George W. Bush is most well known for leading the United States as President from 2001-2009. Before he reached the White House, however, he was the governor of Texas. The dates of his service in this position lasted from January 1995 to December 2000. He resigned in the middle of his second term to take over the role of President.
Bush is a Republican and brought a challenge to the then-current Democratic governor of Texas, Ann Richards. His campaign was run on promises to bring improvement to the public educational system in the state, reform the justice system in relation to juveniles, give needed attention to welfare programs, and adjust the tort laws of the state. (This final point is the system that allows injured people to sue for damages.) He won by a vote of 53% and took over as governor of Texas.
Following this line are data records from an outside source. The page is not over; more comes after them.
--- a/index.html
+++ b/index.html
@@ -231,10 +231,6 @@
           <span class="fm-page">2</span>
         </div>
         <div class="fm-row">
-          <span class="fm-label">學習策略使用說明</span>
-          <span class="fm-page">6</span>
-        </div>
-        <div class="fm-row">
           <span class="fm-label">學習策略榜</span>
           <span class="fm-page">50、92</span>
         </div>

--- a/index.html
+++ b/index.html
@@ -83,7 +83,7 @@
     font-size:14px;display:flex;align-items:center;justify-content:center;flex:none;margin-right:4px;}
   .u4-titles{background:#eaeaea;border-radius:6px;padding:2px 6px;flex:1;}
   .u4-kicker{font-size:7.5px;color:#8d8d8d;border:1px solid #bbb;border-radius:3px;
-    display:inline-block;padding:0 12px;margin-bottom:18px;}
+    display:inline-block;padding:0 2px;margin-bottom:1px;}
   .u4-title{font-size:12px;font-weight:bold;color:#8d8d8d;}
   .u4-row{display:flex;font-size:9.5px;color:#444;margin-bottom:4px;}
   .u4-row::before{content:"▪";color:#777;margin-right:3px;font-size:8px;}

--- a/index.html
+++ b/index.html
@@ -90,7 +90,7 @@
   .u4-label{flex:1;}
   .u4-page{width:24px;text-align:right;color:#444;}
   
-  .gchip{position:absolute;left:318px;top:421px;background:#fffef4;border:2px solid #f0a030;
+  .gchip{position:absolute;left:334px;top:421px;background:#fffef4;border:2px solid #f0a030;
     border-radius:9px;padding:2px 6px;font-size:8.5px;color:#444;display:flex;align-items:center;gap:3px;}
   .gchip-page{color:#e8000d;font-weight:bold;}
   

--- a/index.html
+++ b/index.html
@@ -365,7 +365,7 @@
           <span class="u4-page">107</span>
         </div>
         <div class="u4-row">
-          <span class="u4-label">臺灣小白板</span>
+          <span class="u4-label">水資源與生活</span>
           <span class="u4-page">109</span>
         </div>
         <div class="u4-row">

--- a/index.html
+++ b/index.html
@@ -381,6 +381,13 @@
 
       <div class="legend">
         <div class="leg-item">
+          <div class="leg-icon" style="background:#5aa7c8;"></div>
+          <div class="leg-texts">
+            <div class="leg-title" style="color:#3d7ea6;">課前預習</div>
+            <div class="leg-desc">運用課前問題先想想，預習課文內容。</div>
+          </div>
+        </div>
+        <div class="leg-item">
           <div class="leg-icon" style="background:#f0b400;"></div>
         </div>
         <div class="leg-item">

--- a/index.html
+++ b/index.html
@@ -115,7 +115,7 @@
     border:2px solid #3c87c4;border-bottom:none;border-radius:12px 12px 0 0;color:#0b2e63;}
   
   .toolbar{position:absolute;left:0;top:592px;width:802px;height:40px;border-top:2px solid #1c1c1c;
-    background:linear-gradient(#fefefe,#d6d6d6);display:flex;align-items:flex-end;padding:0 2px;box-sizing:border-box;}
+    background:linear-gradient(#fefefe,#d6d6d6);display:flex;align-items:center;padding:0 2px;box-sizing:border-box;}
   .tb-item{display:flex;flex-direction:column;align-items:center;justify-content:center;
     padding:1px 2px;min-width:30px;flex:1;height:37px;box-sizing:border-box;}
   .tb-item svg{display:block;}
During his first year as governor, he worked with the houses of the Texas legislature, both of which were led by Democrats. He somehow managed to have bills passed in relation to all four issues he promised to tackle in his campaign that won him the election in the first place. Bush was logically considered a pro-business leader who could lead a consensus between all parties.
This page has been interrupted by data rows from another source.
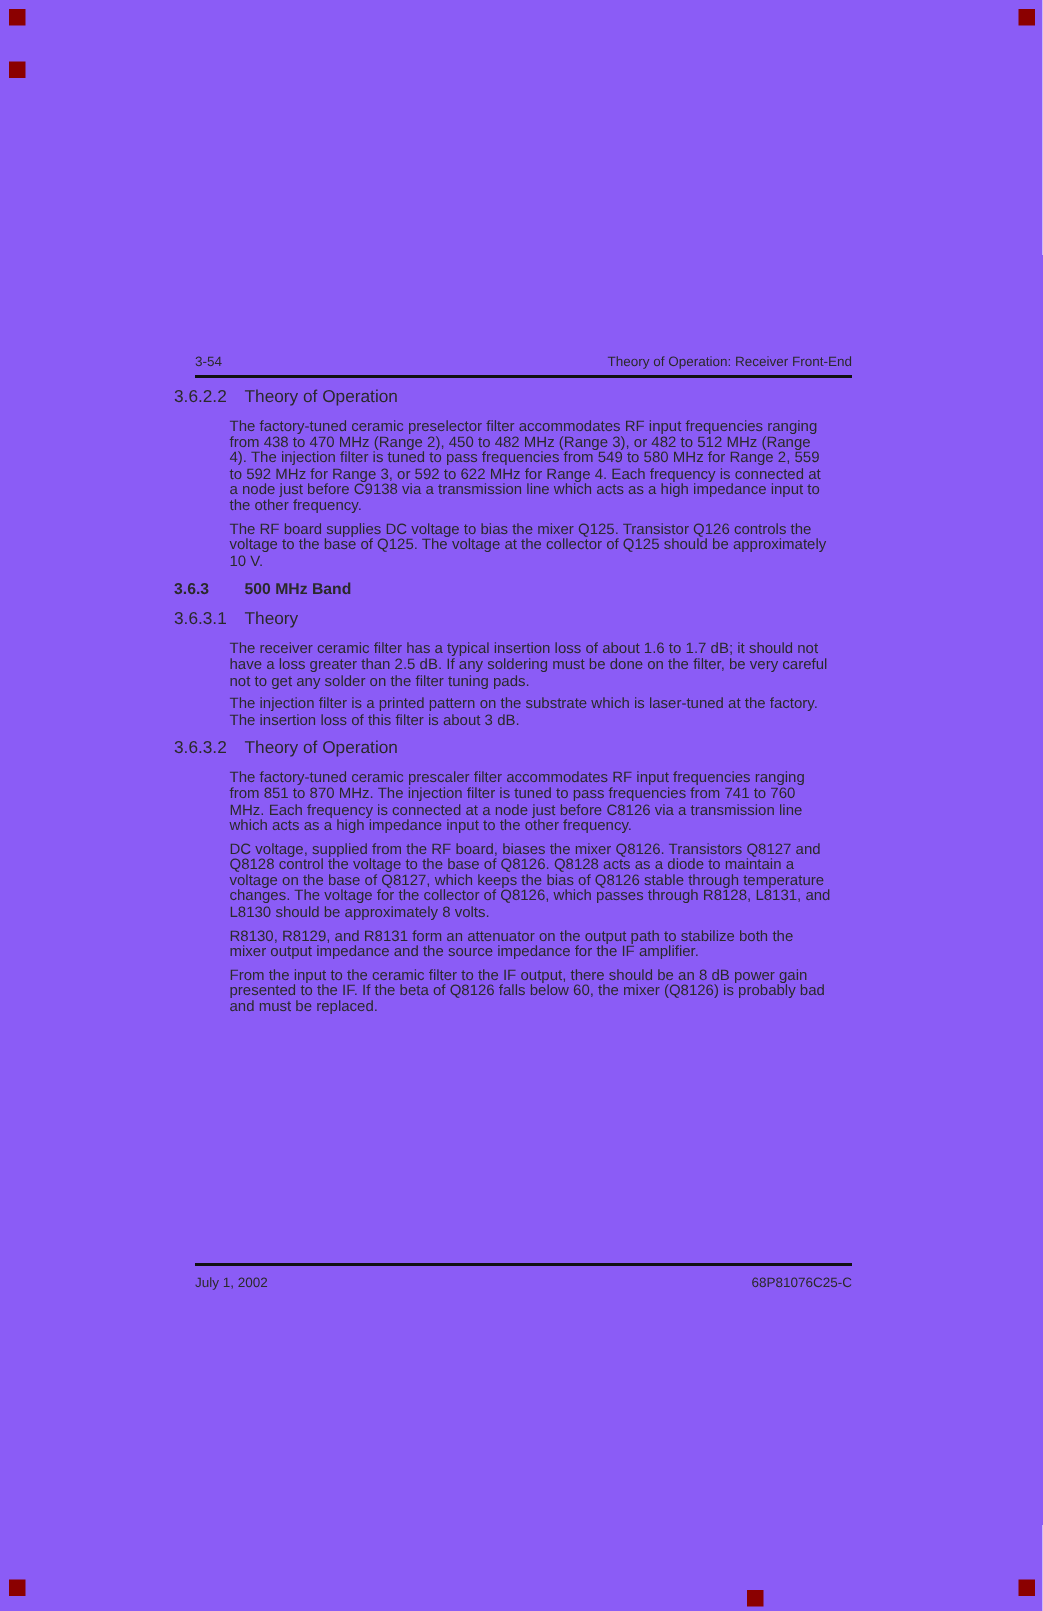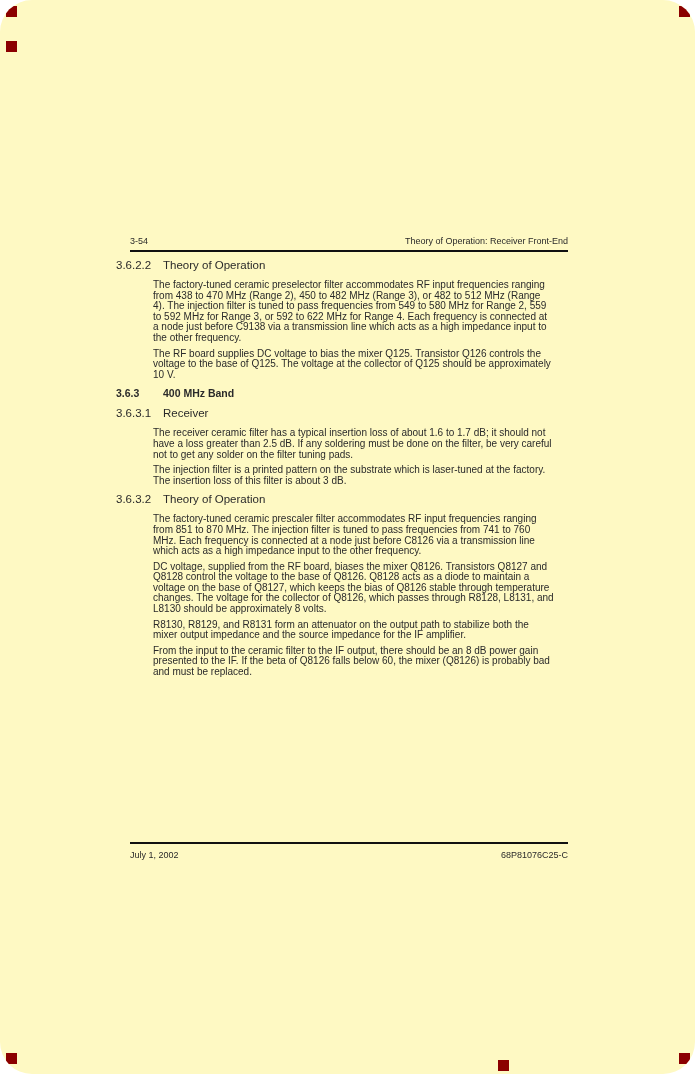--- a/index.html
+++ b/index.html
@@ -11,11 +11,10 @@
     position: relative;
     width: 695px;
     height: 1074px;
-    background: #fef9c3;
+    background: #8b5cf6;
     overflow: hidden;
     font-family: "Liberation Sans", "DejaVu Sans", sans-serif;
     color: #222222;
-    border-radius: 32px;
   }
   
   .reg-mark {

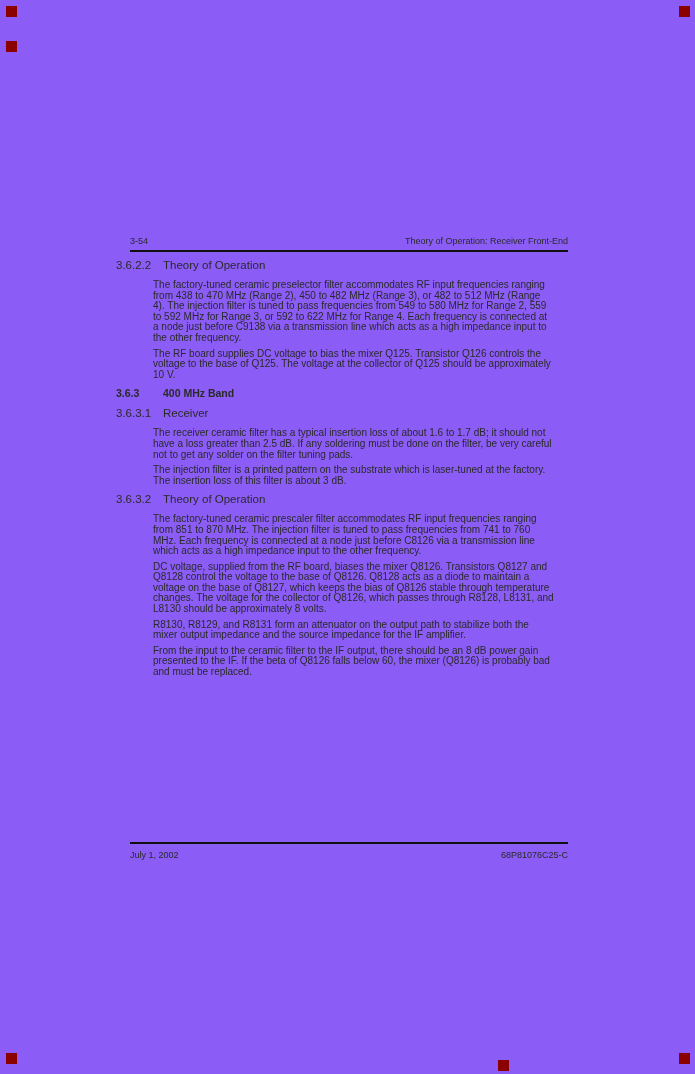--- a/index.html
+++ b/index.html
@@ -130,7 +130,7 @@
       <div class="heading subsection"><span class="sec-num">3.6.2.2</span><span>Theory of Operation</span></div>
       <p class="body-para">The factory-tuned ceramic preselector filter accommodates RF input frequencies ranging from 438 to 470 MHz (Range 2), 450 to 482 MHz (Range 3), or 482 to 512 MHz (Range 4). The injection filter is tuned to pass frequencies from 549 to 580 MHz for Range 2, 559 to 592 MHz for Range 3, or 592 to 622 MHz for Range 4. Each frequency is connected at a node just before C9138 via a transmission line which acts as a high impedance input to the other frequency.</p>
       <p class="body-para">The RF board supplies DC voltage to bias the mixer Q125. Transistor Q126 controls the voltage to the base of Q125. The voltage at the collector of Q125 should be approximately 10 V.</p>
-      <div class="heading section"><span class="sec-num">3.6.3</span><span>400 MHz Band</span></div>
+      <div class="heading section"><span class="sec-num">3.6.3</span><span>500 MHz Band</span></div>
       <div class="heading subsection"><span class="sec-num">3.6.3.1</span><span>Receiver</span></div>
       <p class="body-para">The receiver ceramic filter has a typical insertion loss of about 1.6 to 1.7 dB; it should not have a loss greater than 2.5 dB. If any soldering must be done on the filter, be very careful not to get any solder on the filter tuning pads.</p>
       <p class="body-para">The injection filter is a printed pattern on the substrate which is laser-tuned at the factory. The insertion loss of this filter is about 3 dB.</p>

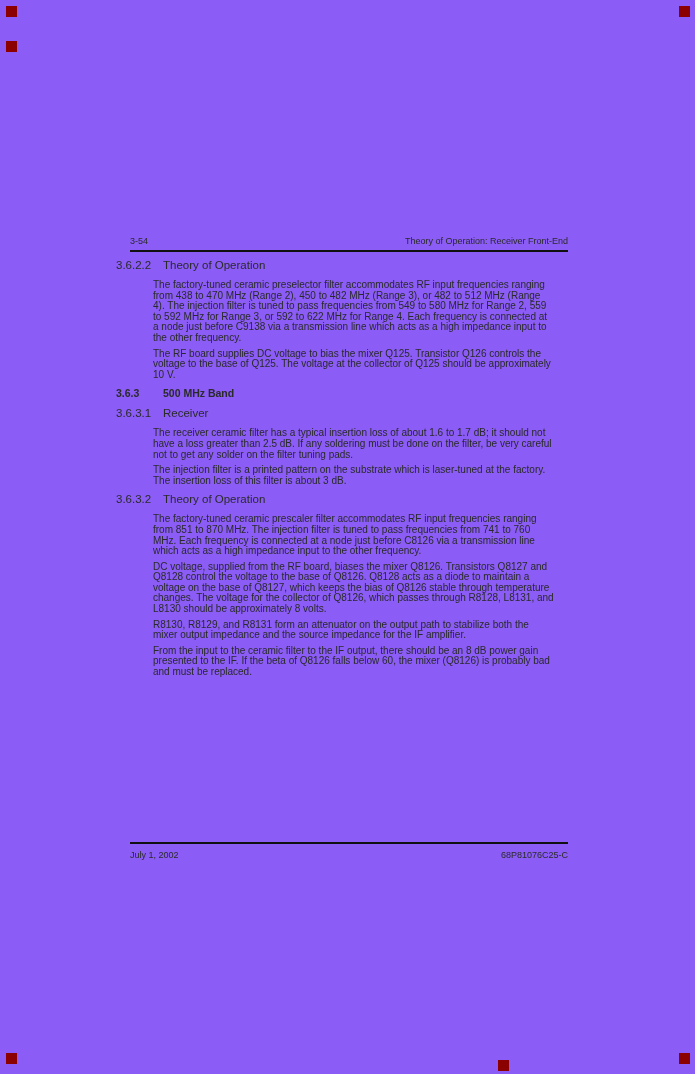--- a/index.html
+++ b/index.html
@@ -131,7 +131,7 @@
       <p class="body-para">The factory-tuned ceramic preselector filter accommodates RF input frequencies ranging from 438 to 470 MHz (Range 2), 450 to 482 MHz (Range 3), or 482 to 512 MHz (Range 4). The injection filter is tuned to pass frequencies from 549 to 580 MHz for Range 2, 559 to 592 MHz for Range 3, or 592 to 622 MHz for Range 4. Each frequency is connected at a node just before C9138 via a transmission line which acts as a high impedance input to the other frequency.</p>
       <p class="body-para">The RF board supplies DC voltage to bias the mixer Q125. Transistor Q126 controls the voltage to the base of Q125. The voltage at the collector of Q125 should be approximately 10 V.</p>
       <div class="heading section"><span class="sec-num">3.6.3</span><span>500 MHz Band</span></div>
-      <div class="heading subsection"><span class="sec-num">3.6.3.1</span><span>Receiver</span></div>
+      <div class="heading subsection"><span class="sec-num">3.6.3.1</span><span>Theory</span></div>
       <p class="body-para">The receiver ceramic filter has a typical insertion loss of about 1.6 to 1.7 dB; it should not have a loss greater than 2.5 dB. If any soldering must be done on the filter, be very careful not to get any solder on the filter tuning pads.</p>
       <p class="body-para">The injection filter is a printed pattern on the substrate which is laser-tuned at the factory. The insertion loss of this filter is about 3 dB.</p>
       <div class="heading subsection"><span class="sec-num">3.6.3.2</span><span>Theory of Operation</span></div>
One of Bush’s most prominent actions as the governor of Texas was to sign the two largest tax cuts in Texas history. Both cuts combined to total over $3 billion. Bush’s idea for funding the cuts—to gain federal approval of privatizing social services in Texas—was unsuccessful. Reform of the state’s educational system was a priority of Bush’s throughout both of his terms. Specific legislation was passed in regards to locally controlling schools, increasing standards, and revising the curriculum. After he was reelected in 1998 with nearly 70% of the vote, he began his campaign for presidency and left halfway through the term.
One prominent action of Bush as the governor of Texas was to use capital punishment for different cases throughout the state. In fact, he gained international attention for his actions. Another portion of his leadership in Texas led to controversy later. This is that some charter schools in Texas are hindered by financial scandals and people are protesting about the concept that one test determines a child’s promotion. Despite these controversies, Bush was able to secure a second term. Perhaps this was a foreshadowing for the controversy of his presidential administration.